Field Note from Ep. 7 – You’re already in the ceremony: reclaiming the sacred in the everyday

 

There’s been this quiet longing in me lately—something that doesn’t scream or demand, but whispers at the edges of my days.

I’ve been craving space.

More time to sit. To journal. To sip cacao slowly and not just as a task. I keep dreaming about mornings that stretch and unfold, about more presence and less pressure. And in that dreaming, I realized something:

I’ve been romanticizing a version of my life that’s always slightly over there—just around the corner, just after this project, just once I get through this busy stretch. A softer season. A cleaner slate. A time when life feels more like ceremony and less like survival.

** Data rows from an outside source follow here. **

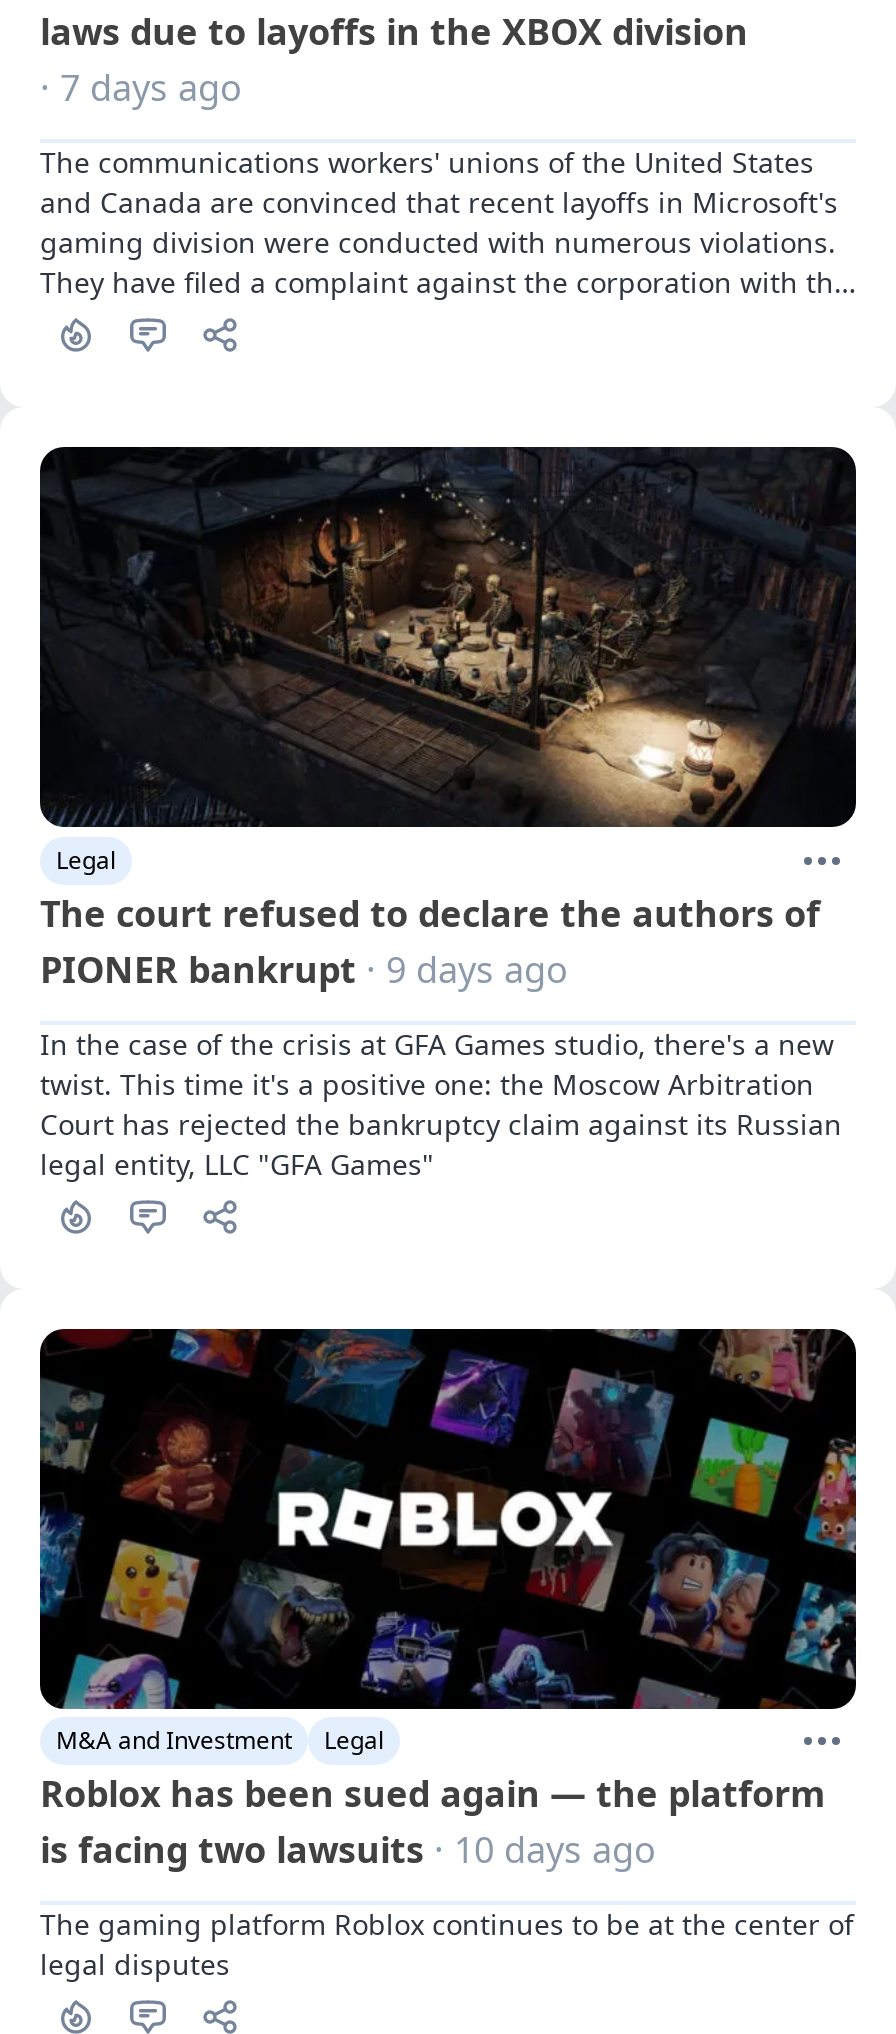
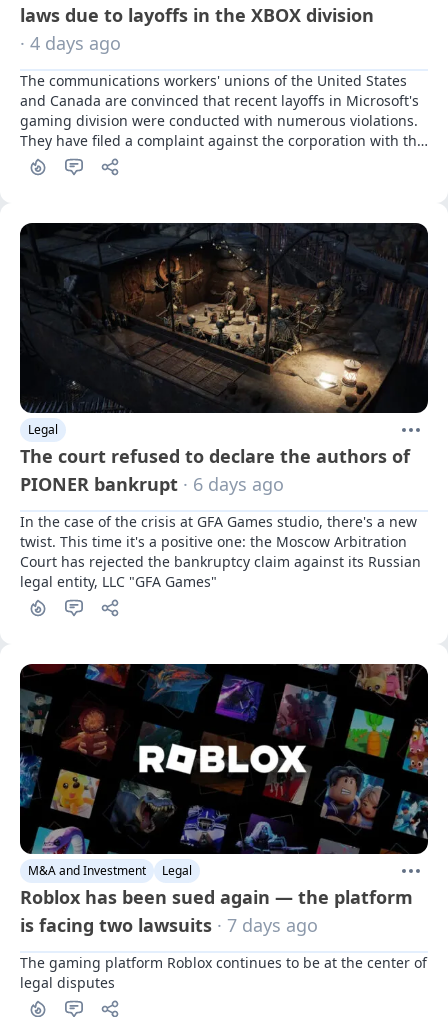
- · 7 days ago
+ · 4 days ago

- PIONER bankrupt · 9 days ago
+ PIONER bankrupt · 6 days ago

- is facing two lawsuits · 10 days ago
+ is facing two lawsuits · 7 days ago
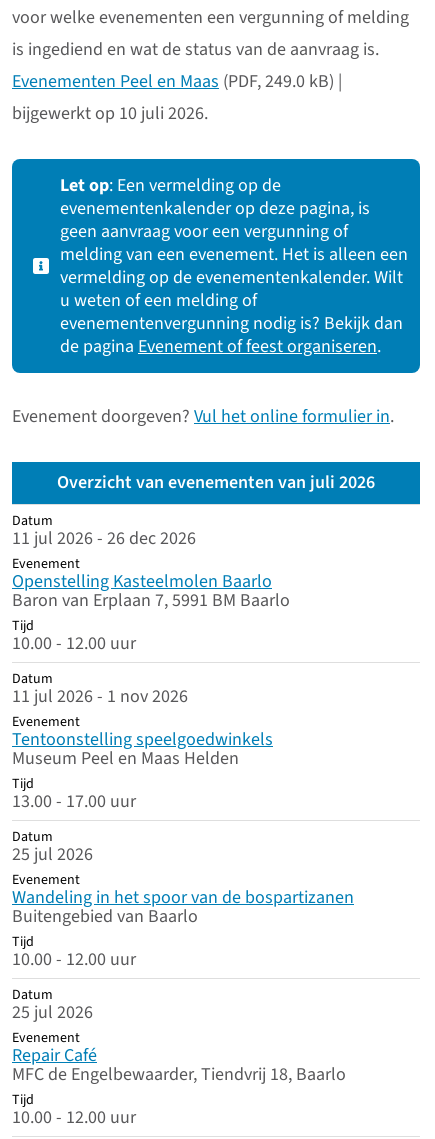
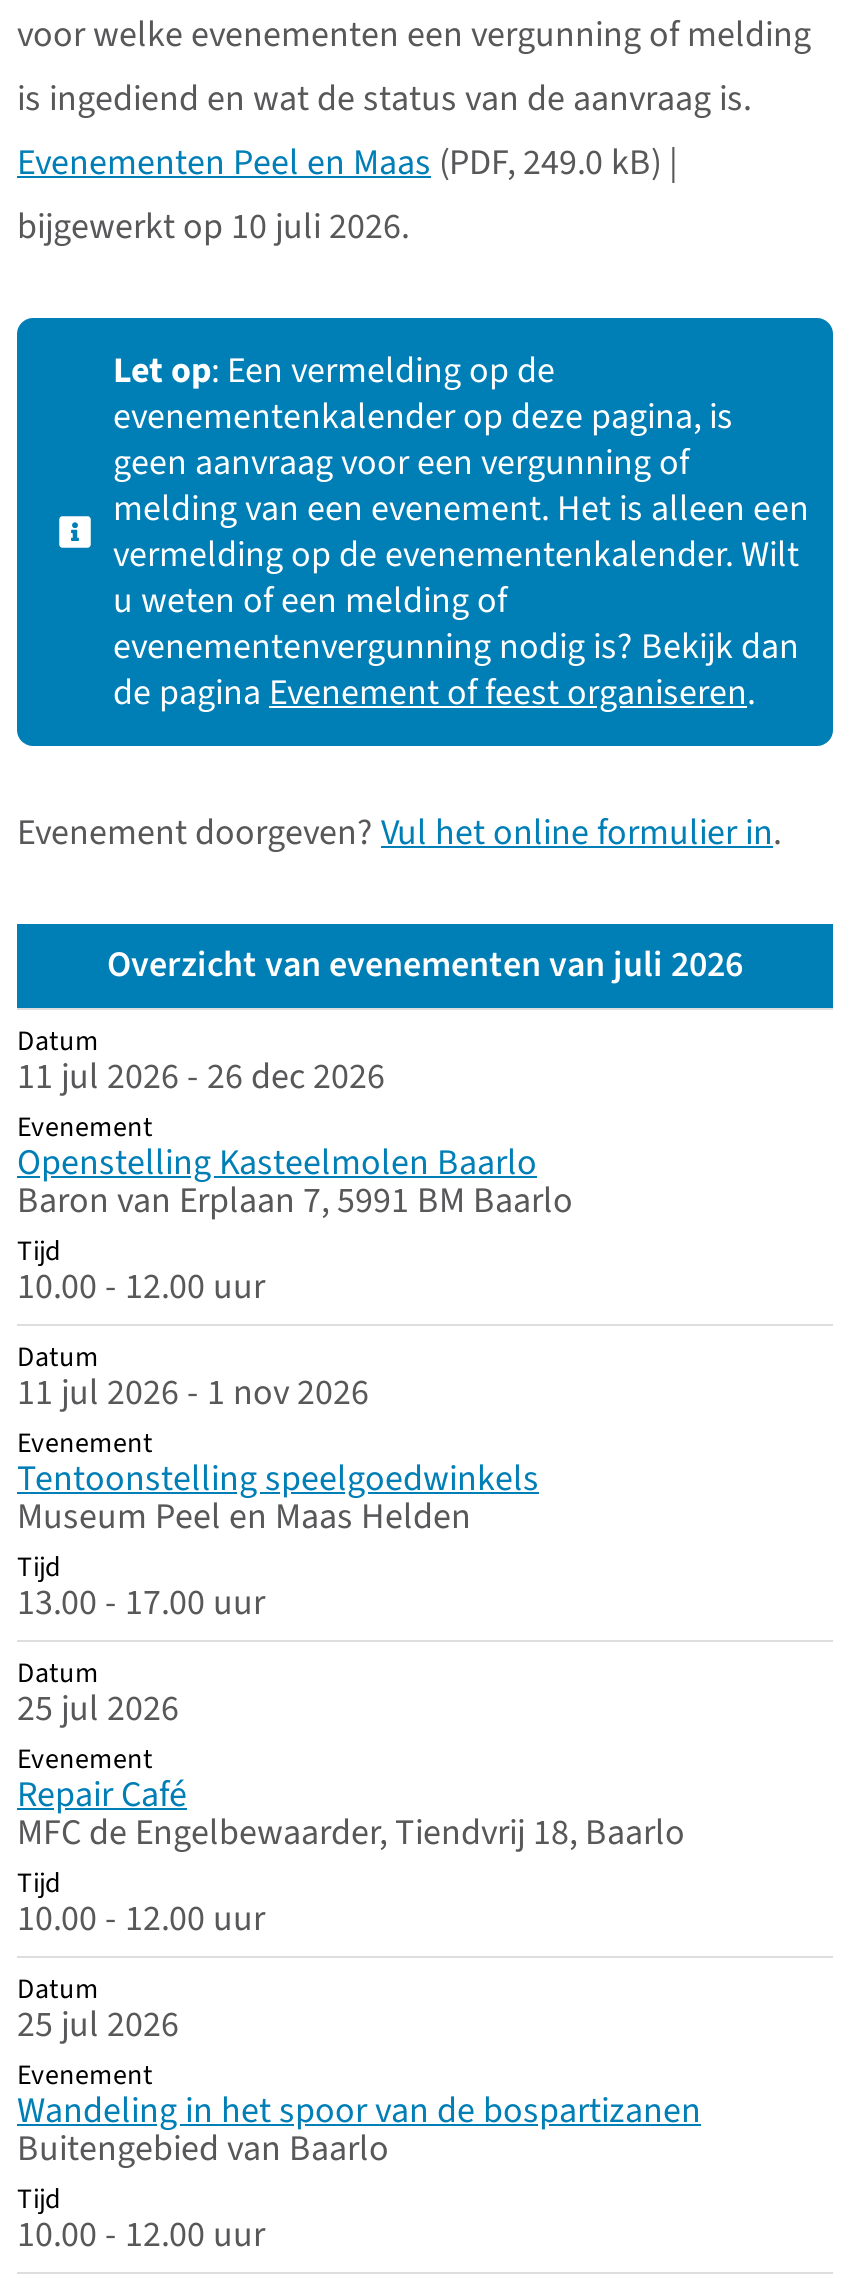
moved down: Wandeling in het spoor van de bospartizanen | Buitengebied van Baarlo

moved up: Repair Café | MFC de Engelbewaarder, Tiendvrij 18, Baarlo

But what if I’ve been missing the point?

What if the ceremony isn’t something we find in the future—but something we remember, right now?

That’s what this episode is about. And this is where it began.

The Seduction of “After This…”

Lately, I’ve been catching myself in this loop: once the wedding is over, then I’ll get back to myself. Once this project wraps, I’ll slow down. Once, once, once…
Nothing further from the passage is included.